Get Google results in a list of clean URLs

I wrote a perl script to perform certain search in Google, parse the results and save all the founded URLs in a text file.

This is extremely useful for a lot of things, for example, I made a search string for Google to find sites that have a security vulnerability, then I run an exploit to all this sites and I founded all the vulnerable sites. Just for research…

This is only an example… if you use your imagination… you will see a lot of things you can do…

It’s basically a parser of the Google results, so I can get Google results in any format.

Now I write the algorithm(a google parser) in PHP and publish online, you can use it under Tools section and see other interesting tools… or go to the Google parser online tool (GooParser).

Or go directly to the webmaster online tool: GooParser (Google Parser).

Share and Enjoy:
  • Digg
  • del.icio.us
  • Furl
  • Reddit
  • Slashdot
  • Technorati
  • Ma.gnolia
  • StumbleUpon
  • MisterWong
  • YahooMyWeb
  • Facebook
  • Google

27 Responses to “Get Google results in a list of clean URLs”

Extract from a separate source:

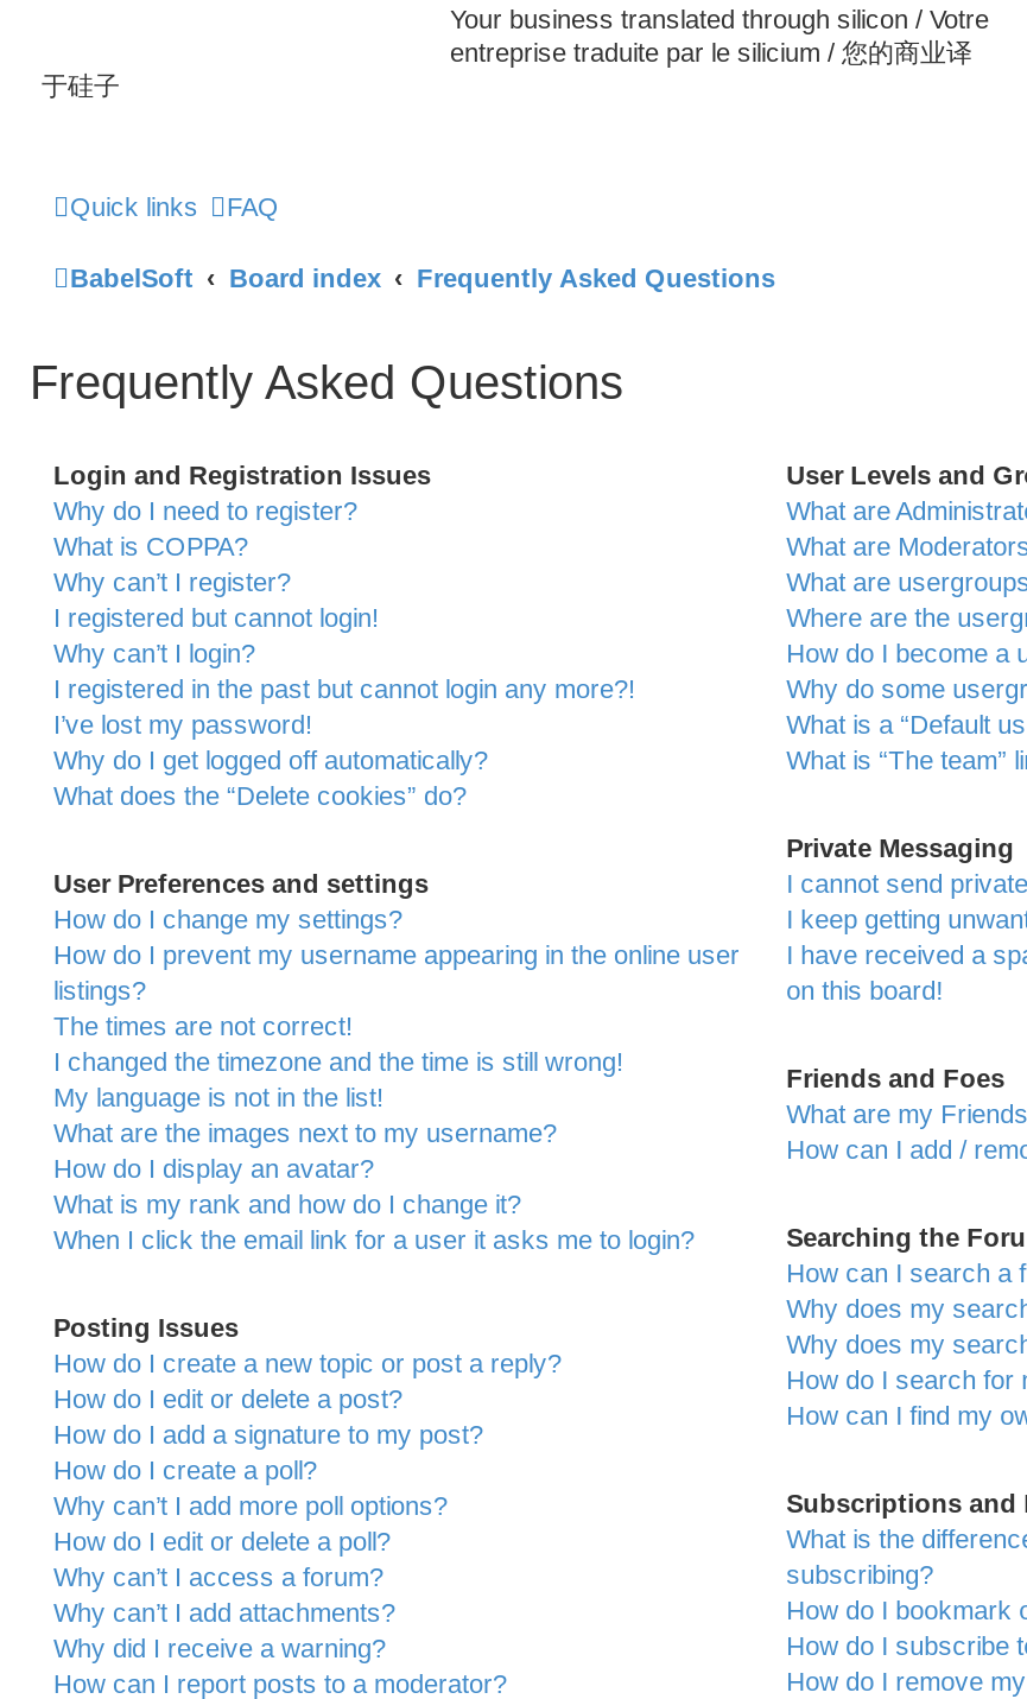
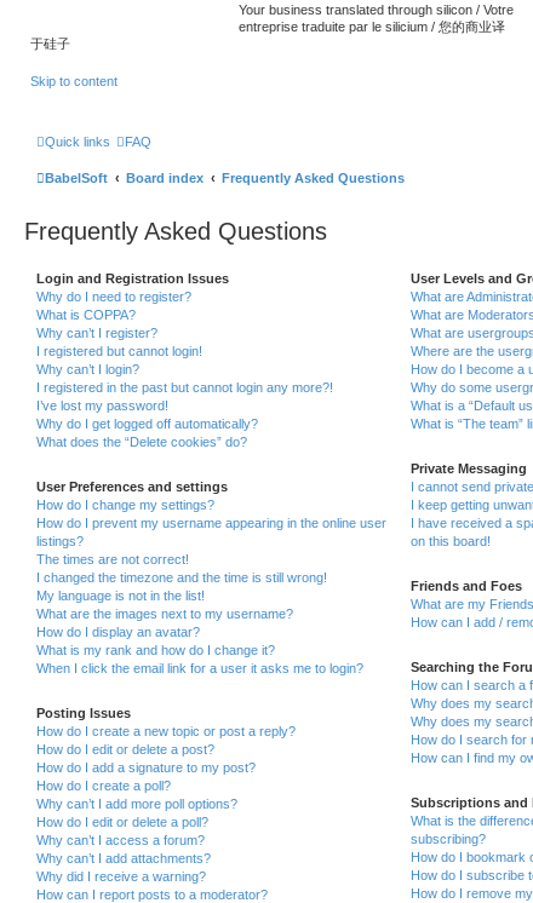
none -> [30,73,118,88] Skip to content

  1. 1 Chii Sep 23rd, 2007 at 11:57 pm

    would you be able to post the source code too? I m interested in how it was done =)

    ps. please ignore this if you already did (i hope i didnt miss it).

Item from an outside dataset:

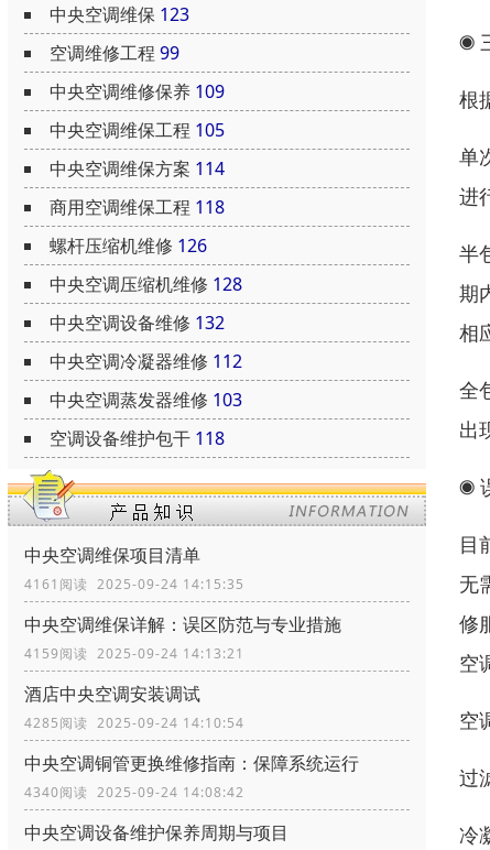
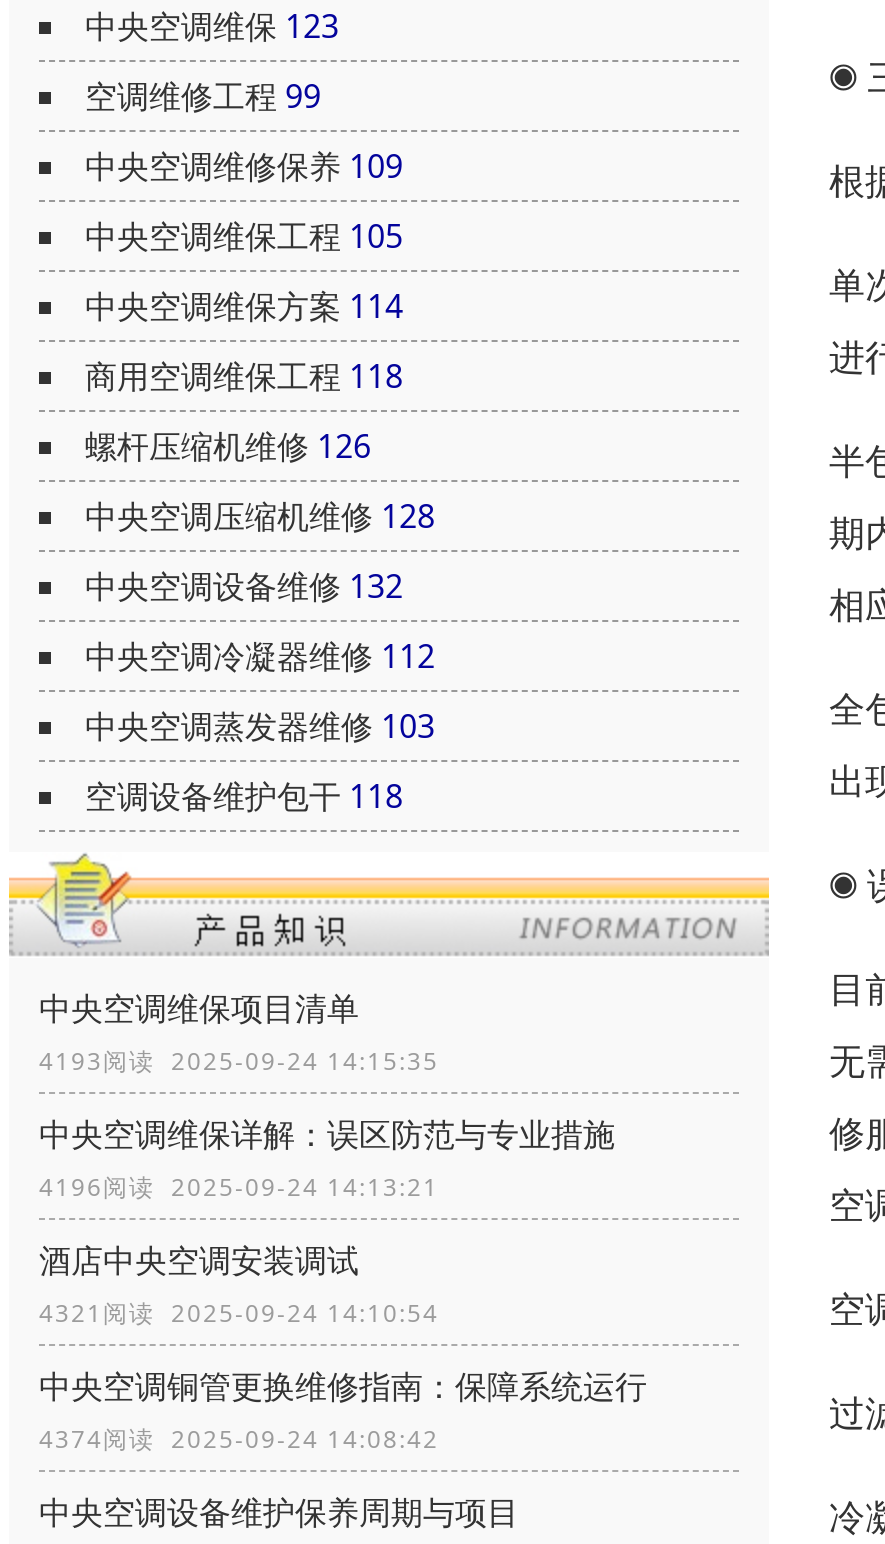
[24,575,244,594] 4161阅读 2025-09-24 14:15:35 -> [39,1044,439,1078] 4193阅读 2025-09-24 14:15:35
[24,644,244,663] 4159阅读 2025-09-24 14:13:21 -> [39,1170,439,1204] 4196阅读 2025-09-24 14:13:21
[24,714,244,732] 4285阅读 2025-09-24 14:10:54 -> [39,1296,439,1330] 4321阅读 2025-09-24 14:10:54
[24,783,244,802] 4340阅读 2025-09-24 14:08:42 -> [39,1422,439,1456] 4374阅读 2025-09-24 14:08:42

  2. 2 Mr.Kyle Sho Sep 24th, 2007 at 4:19 am

    hi

    that’s really great google parser tool and easily find to any related topic link

    thanks a lot

  3. 3 goohackle Oct 10th, 2007 at 6:33 pm

    Thanks for your comments! You’re welcome.

    Chii, now I’m extending the tool to parse more data and return the results in different formats… when I finish I’m gonna write a post and upload the upgraded online tool.

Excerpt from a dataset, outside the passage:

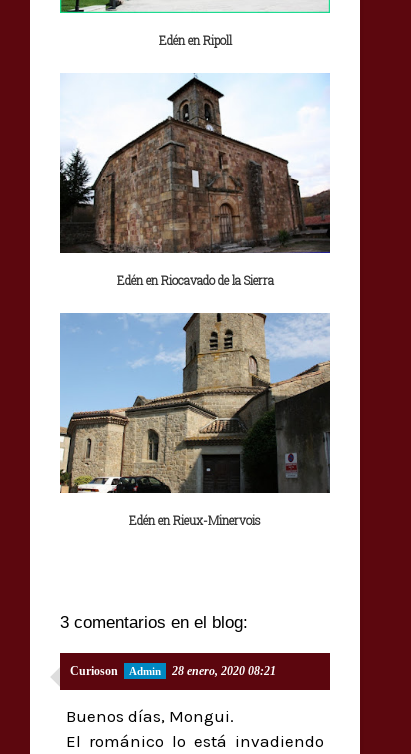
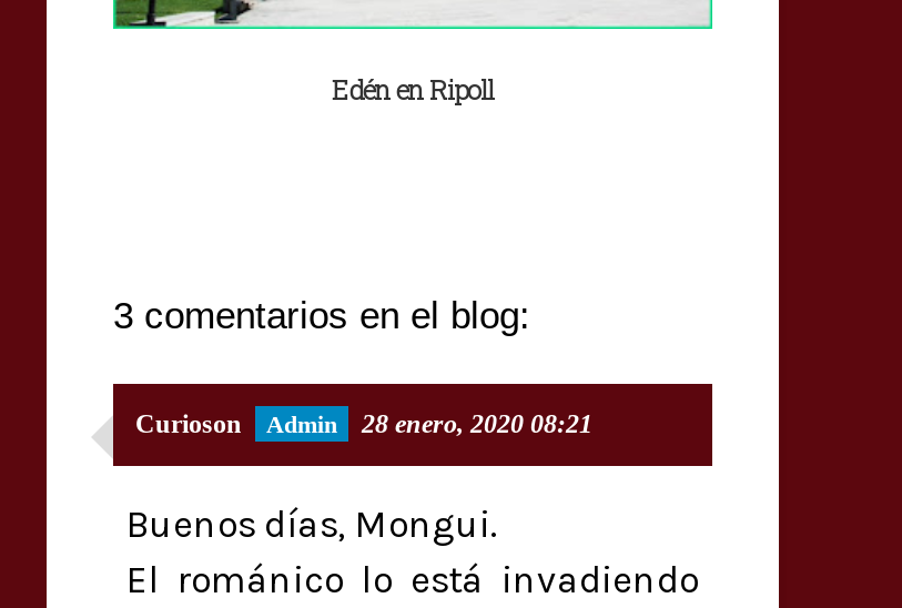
[59,73,331,288] [image] | Edén en Riocavado de la Sierra -> none
[59,312,331,528] [image] | Edén en Rieux-Minervois -> none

    I’m not thinking in publish the source code right now… but it isn’t difficult nor complex, it just parse the HTML.
    The only tricky part is to avoid Google ban my server IP but with a basic knowledge of the HTML protocol, HTML headers, browsers, web pages and people behavior it’s an easy task.

  4. 4 Waleed GadElKareem Nov 5th, 2007 at 2:29 am

    Good idea, any news about source code or regex used?
    check out another way to get it with Javascript using Google’s API
    http://gadelkareem.com/2007/01/28/using-google-ajax-api-as-an-array/

  5. 5 goohackle Nov 6th, 2007 at 11:55 pm

    First I parse Google results with a regex but now I get Google results using an an XML Parser.

    I tried the Google AJAX API too, but with it I can get only the first results, not all of them.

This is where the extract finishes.